DATASET EXTRACT section start
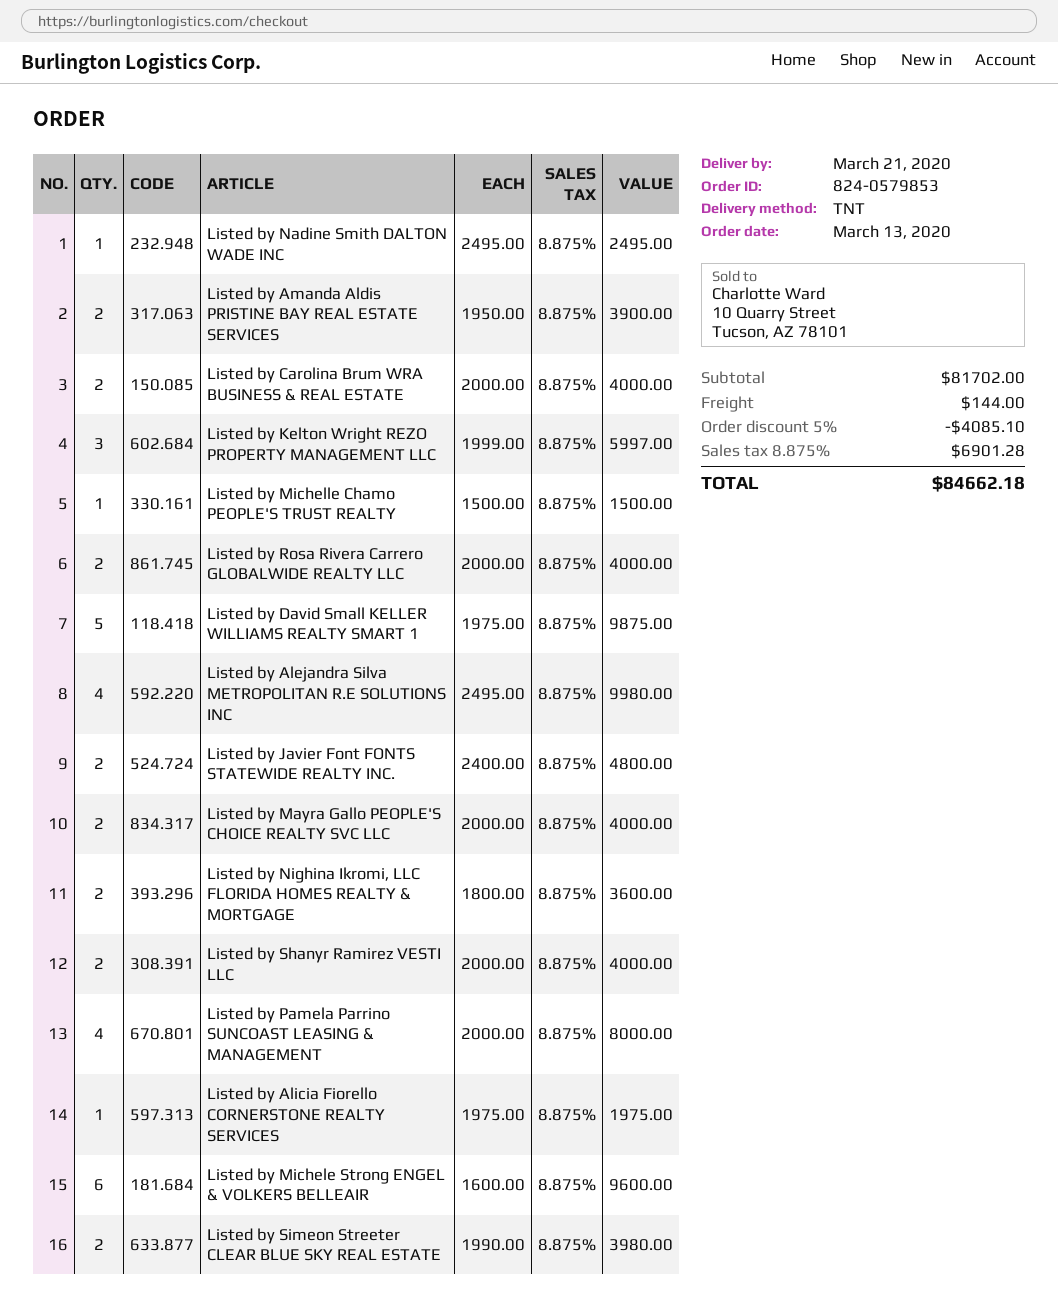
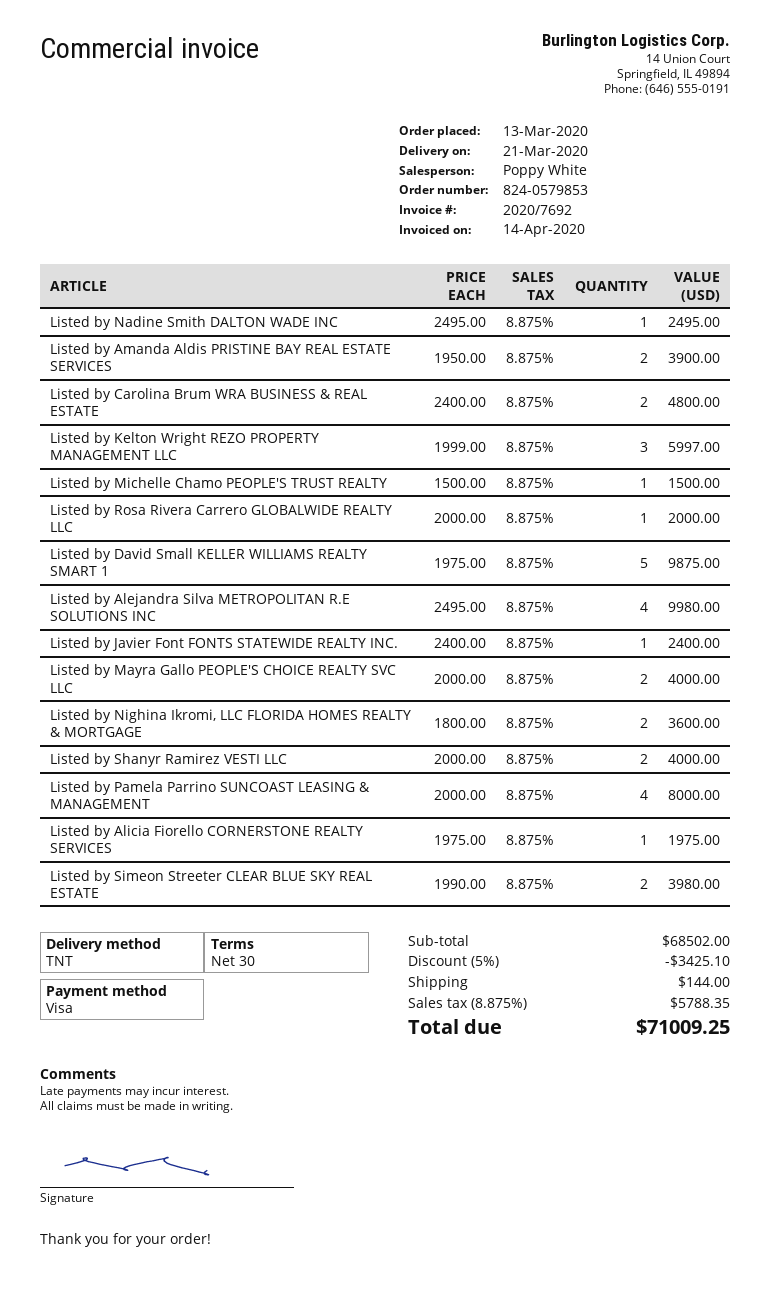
Listed by Carolina Brum WRA BUSINESS & REAL ESTATE: 2 x 2000.00 = 4000.00 -> 2 x 2400.00 = 4800.00
Listed by Rosa Rivera Carrero GLOBALWIDE REALTY LLC: 2 x 2000.00 = 4000.00 -> 1 x 2000.00 = 2000.00
Listed by Javier Font FONTS STATEWIDE REALTY INC.: 2 x 2400.00 = 4800.00 -> 1 x 2400.00 = 2400.00
Listed by Michele Strong ENGEL & VOLKERS BELLEAIR: 6 x 1600.00 = 9600.00 -> none
subtotal: 81702.00 -> 68502.00
discount: 5% = 4085.10 -> 5% = 3425.10
tax: 8.875% = 6901.28 -> 8.875% = 5788.35
total: 84662.18 -> 71009.25

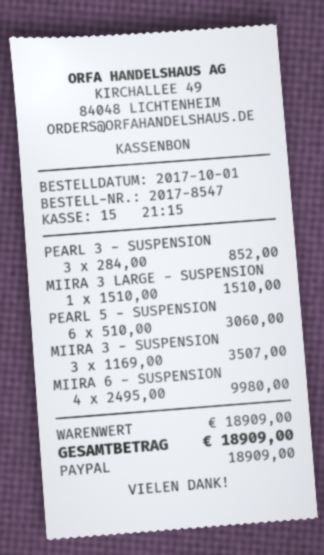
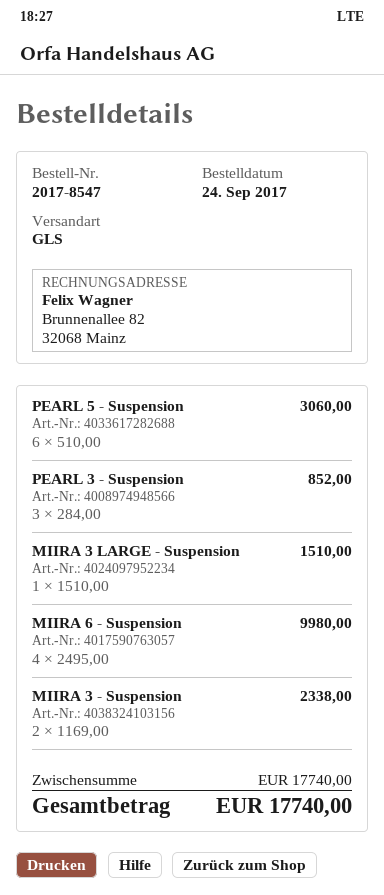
order date: 2017-10-01 -> 2017-09-24
MIIRA 3 - SUSPENSION: 3 x 1169.00 = 3507.00 -> 2 x 1169.00 = 2338.00
subtotal: 18909.00 -> 17740.00
total: 18909.00 -> 17740.00

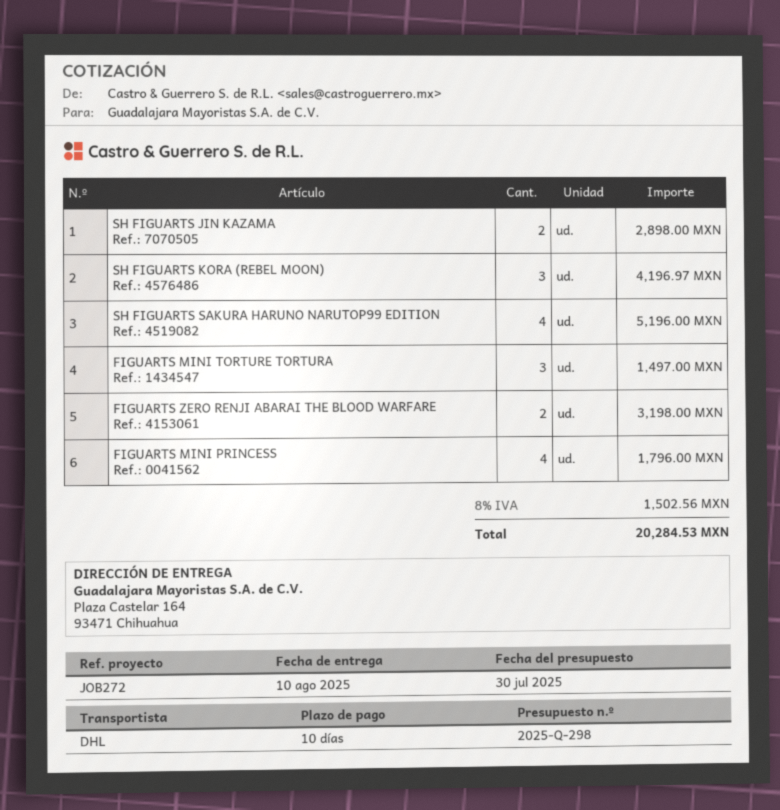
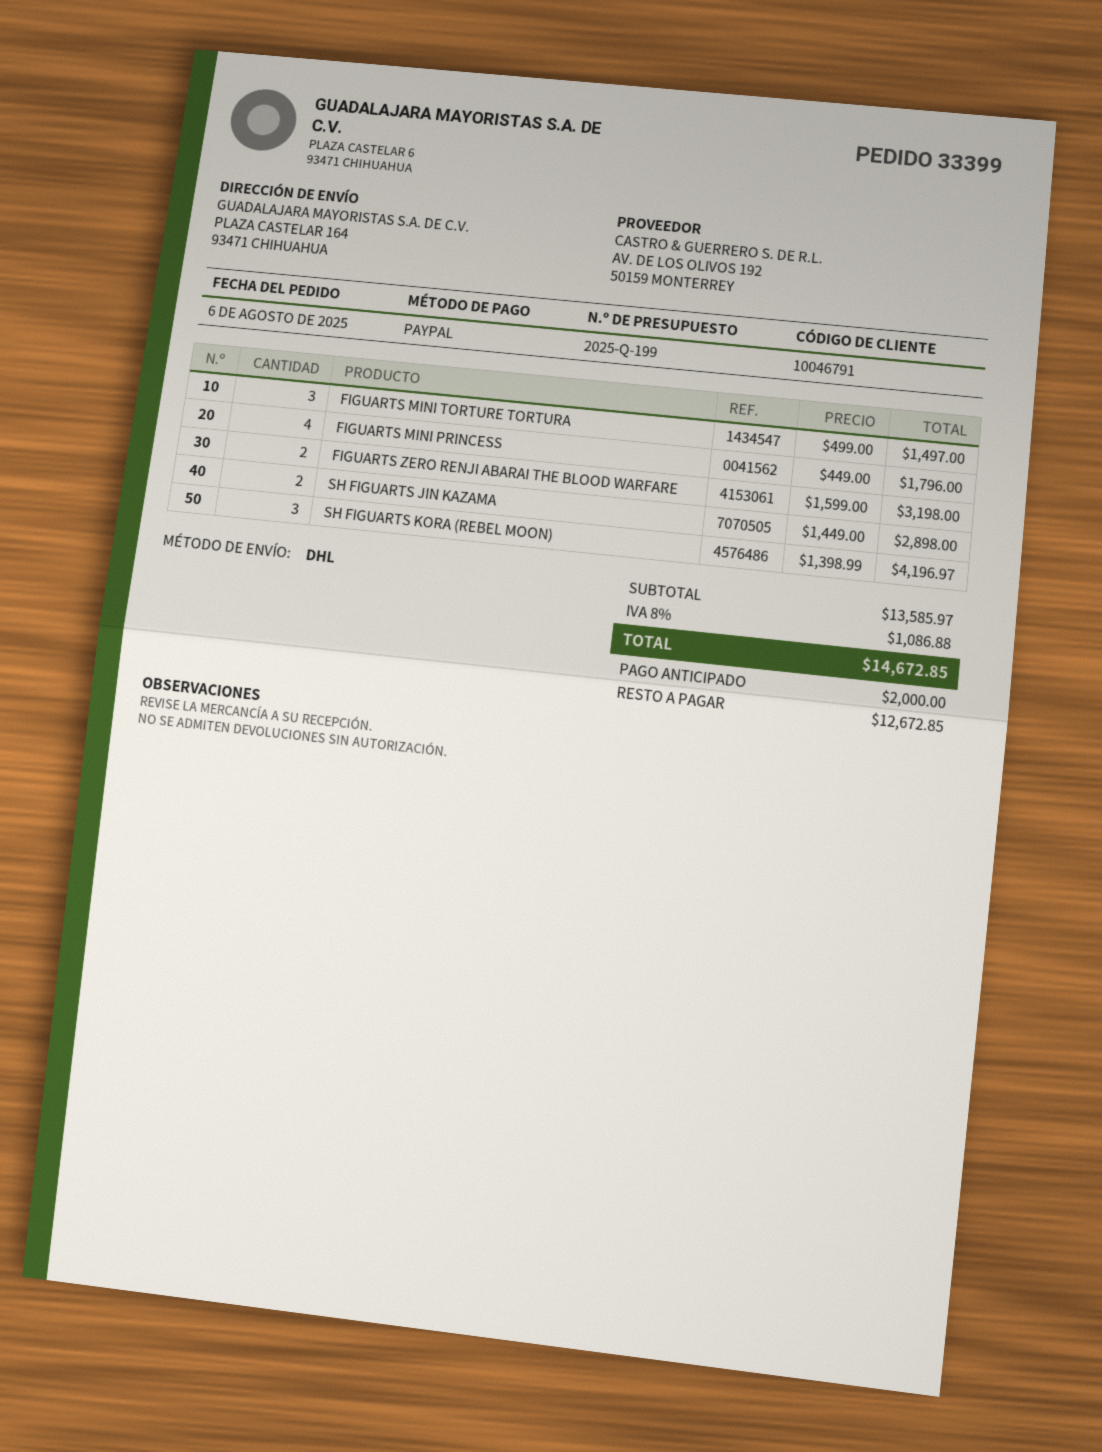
quote number: 2025-Q-298 -> 2025-Q-199
SH FIGUARTS SAKURA HARUNO NARUTOP99 EDITION: 4 for 5196.00 -> none
tax: 8% = 1502.56 -> 8% = 1086.88
total: 20284.53 -> 14672.85

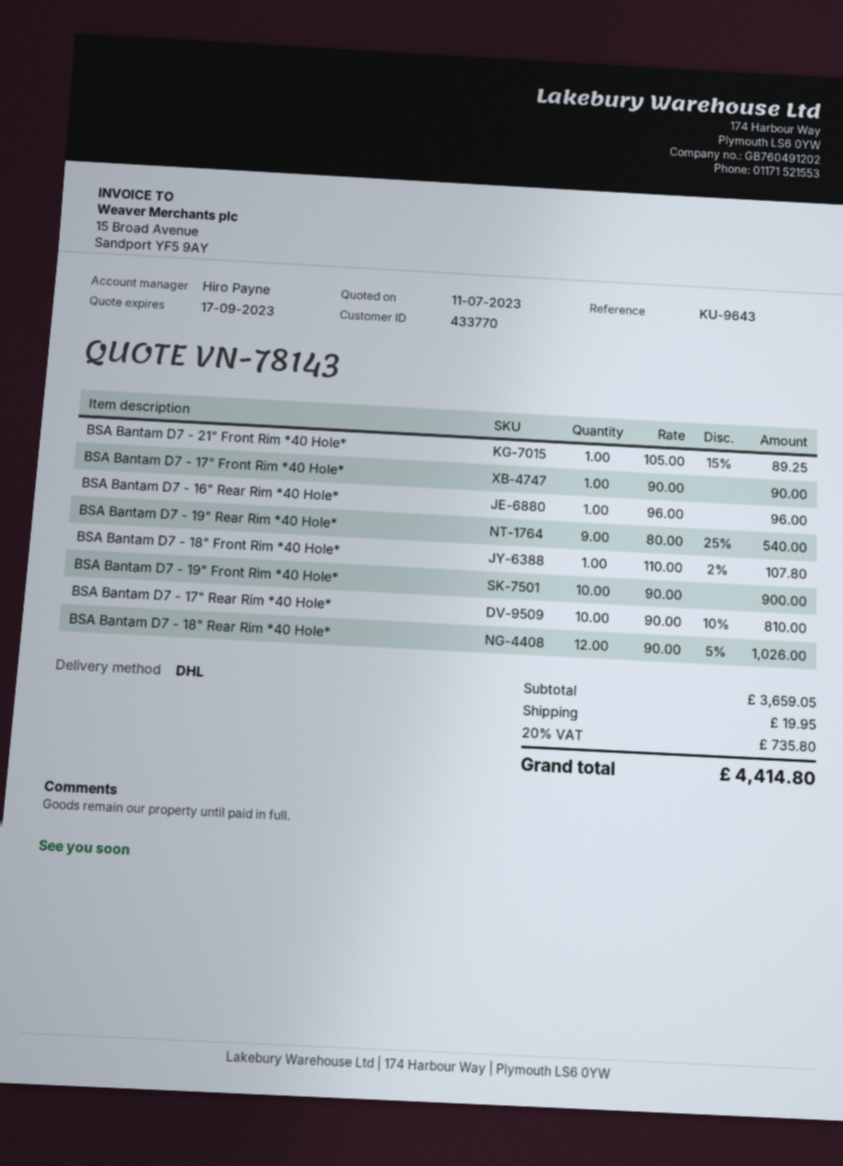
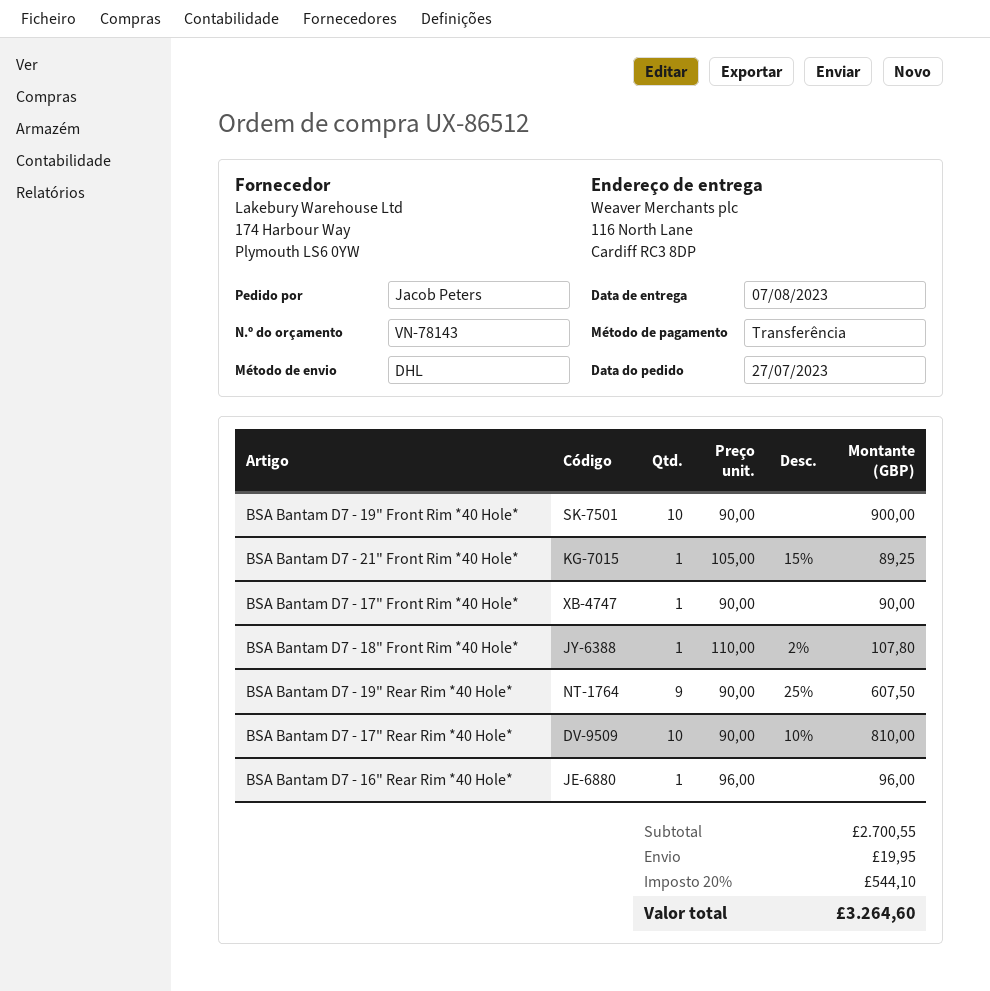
BSA Bantam D7 - 19" Rear Rim *40 Hole*: 9 x 80.00 - 25% = 540.00 -> 9 x 90.00 - 25% = 607.50
BSA Bantam D7 - 18" Rear Rim *40 Hole*: 12 x 90.00 - 5% = 1026.00 -> none
subtotal: 3659.05 -> 2700.55
tax: 20% = 735.80 -> 20% = 544.10
total: 4414.80 -> 3264.60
DATASET EXTRACT section end
WHAT IS REQUIRED: Nothing should be printed except the lines from the one with "tax: 8% = 1502.56 -> 8% = 1086.88" through the last line of the listing above, both ends included; please drop the pictures.

REPLY TO THE TASK:
tax: 8% = 1502.56 -> 8% = 1086.88
total: 20284.53 -> 14672.85

BSA Bantam D7 - 19" Rear Rim *40 Hole*: 9 x 80.00 - 25% = 540.00 -> 9 x 90.00 - 25% = 607.50
BSA Bantam D7 - 18" Rear Rim *40 Hole*: 12 x 90.00 - 5% = 1026.00 -> none
subtotal: 3659.05 -> 2700.55
tax: 20% = 735.80 -> 20% = 544.10
total: 4414.80 -> 3264.60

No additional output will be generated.